Directed by: Dee Rees

Written by: Marco Villalobos & Dee Rees

Starring: Anne Hathaway, Ben Affleck, Rosie Perez, Edi Gathegi, Mel Rodriguez, Toby Jones

Rating: [1/5]

To create an effective story, everyone can agree that having an understandable plot becomes integral. Sure, ambiguity and other devices to confuse the audience can be helpful in making unique stories, but some sort of throughline must exist. Unfortunately, this memo did not get received by those who made The Last Thing He Wanted, as it fails to be understandable in the slightest in the worst way possible. 

Elena McMahon (Anne Hathaway) has gained an interest in covering the dealings of the Iran-Contra Affair but has been pulled off to follow the 1984 United States Presidential election instead. Infuriated for being pulled off of the scandal, but once she takes over the operation of her father’s (Willem Dafoe), she finds herself right in the middle of the mess. 

For all of the love Ronald Reagan received as a president, his administration’s involvement in the Iran-Contra Affair seems to always stay off of his legacy conveniently.
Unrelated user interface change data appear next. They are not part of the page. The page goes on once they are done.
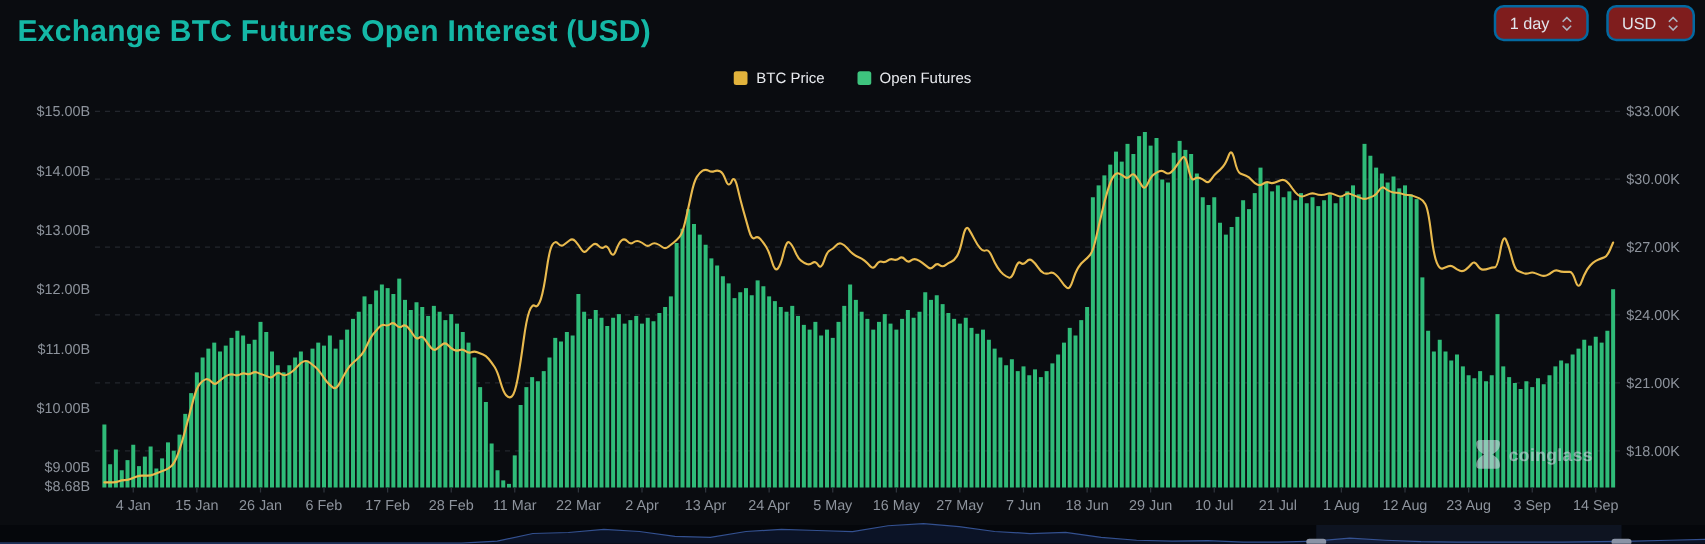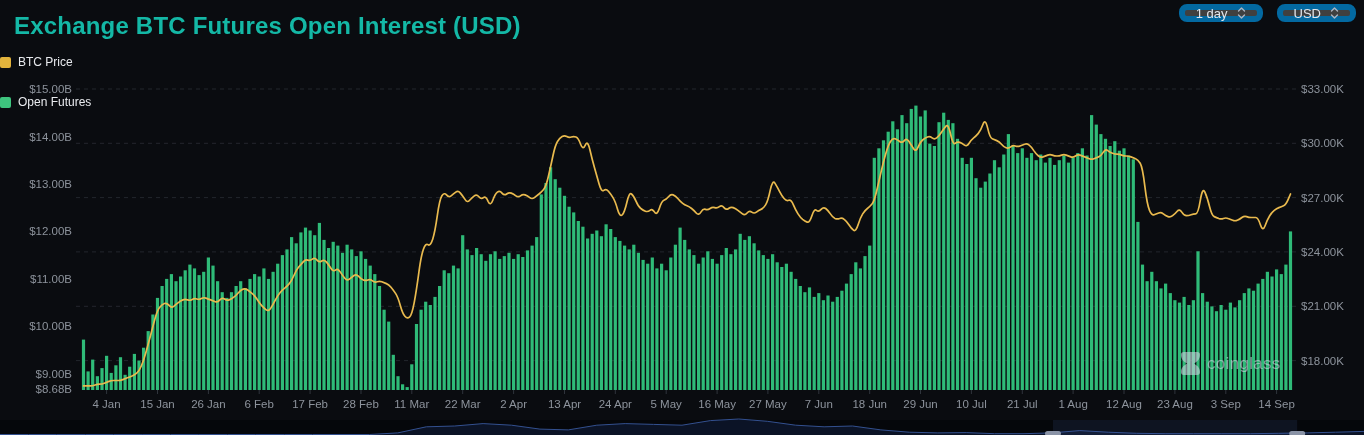--- a/index.html
+++ b/index.html
@@ -16,8 +16,8 @@
     position:absolute;top:4px;right:8px;display:flex;gap:14px;
   }
   .select{
-    height:18px;display:flex;align-items:center;gap:9px;padding:0 11px;
-    border:6px solid #0369a1;border-radius:8px;background:#404040;
+    height:29px;display:flex;align-items:center;gap:9px;padding:0 11px;
+    border:2px solid #0369a1;border-radius:8px;background:#7f1d1d;
     color:#e2e6ec;font-size:13px;cursor:pointer;box-sizing:border-box;
   }
   .legend{

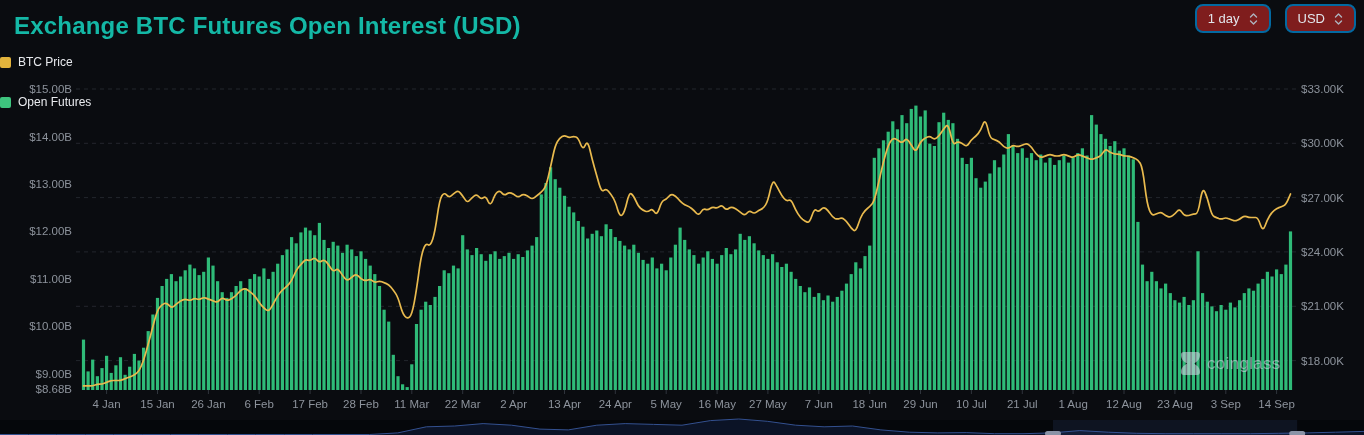--- a/index.html
+++ b/index.html
@@ -22,7 +22,7 @@
   }
   .legend{
     position:absolute;top:55px;left:0;width:100%;
-    display:flex;justify-content:center;gap:26px;pointer-events:none;flex-direction:column;
+    display:flex;justify-content:center;gap:26px;pointer-events:none;
   }
   .legend-item{display:flex;align-items:center;gap:7px;pointer-events:auto;cursor:pointer;}
   .legend-swatch{width:11px;height:11px;border-radius:2px;}

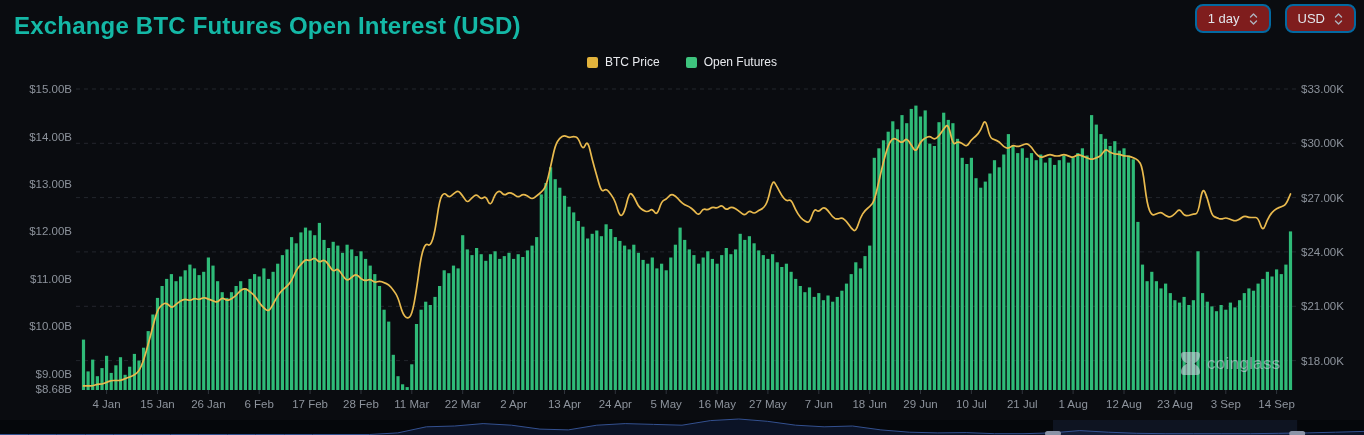--- a/index.html
+++ b/index.html
@@ -33,7 +33,7 @@
     position:absolute;left:1180px;top:351px;display:flex;align-items:center;gap:6px;
     color:#cfd6e2;opacity:.58;pointer-events:none;
   }
-  .watermark-text{font-size:17px;font-weight:400;letter-spacing:.3px;}
+  .watermark-text{font-size:14px;font-weight:700;letter-spacing:.3px;}
 </style>
 </head>
 <body>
It displays complete corruption, which Elena found plenty of interest in trying to expose it. As a journalist, being pulled off of it in order to follow an election where the result could be determined very early, it presented her with a situation of trying to keep her job but also following something she knows could be major in the way the country operates. It sets up a meaningful story, but the way it unfolds happens in the most incompetent manner imaginable. 

The main struggle The Last Thing He Wanted fails to reconcile is its incomprehensible plot. Everything, in the beginning, makes sense, as it outlines what this story means for Elena and why her principled nature brings value to the story. However, once she meets up with her father and everything unravels into her heading to Central America, the narrative falls apart horrendously. Their conversation in a bar serves as pure exposition, and it establishes she has an icy relationship with her father. That works until it goes into what her father does for a living and why in the world she would ever try to take up the mantle and complete this last job. It could be sentimental if she had any real care for this man, but the opposite gets established fairly quickly in the story. So, she’s heading to Central America to deliver unknown materials for sale and then gets involved with the Iran-Contra affair herself. The sheer unbridled lack of logic this film has cannot be understated. It even gets to a later part of the film where she gets asked why she even took on this life-threatening experience and she could not even respond. At the very least, the film could have provided it because nothing makes sense.

As the story continues in Central America, it just gets sloppier and more incomprehensible as people get introduced in waves with no context. Some are allies and others present as real threats but it became hard to follow because they would jump in and out of the story without providing proper context. Confounding storytelling idea, which can only be explained if this film had major parts of the story just cut out through editing. Several times, I had to stop and try and figure out exactly what was occurring because none of it made sense. 

It would be easy to sit back and call this a badly made film, but with it coming from Dee Rees makes it all the more concerning. She’s a tremendous director with her first two features being Mudbound and Pariah. Two vital films about the black experience in two different eras, seeing her have a cast of this stature presented a wonderful opportunity, but it’s concerning how this film turned out. It represents sheer storytelling incompetence with its lack of logic and story progression in trying to explain why anything occurring makes an inkling of sense. The twists and turns it attempts to present feel completely unearned and the shocking moments only created more confusion because nothing leading up to it warranted what would eventually occur. There must be a time years later to explain what occurred in the making of this film because the combination of this premise, director, and cast of actors should not make something this horribly made. I’m genuinely shocked. 

The only reason to check out The Last Thing He Wanted would be to complete Dee Rees’s filmography and if you want to watch a decent Anne Hathaway performance. Everything else exemplifies putrid storytelling with its lack of logic or narrative flow. Things just occur without any proper context and it appears huge swaths of the movie got cut out with no regard of how it would impact the final product.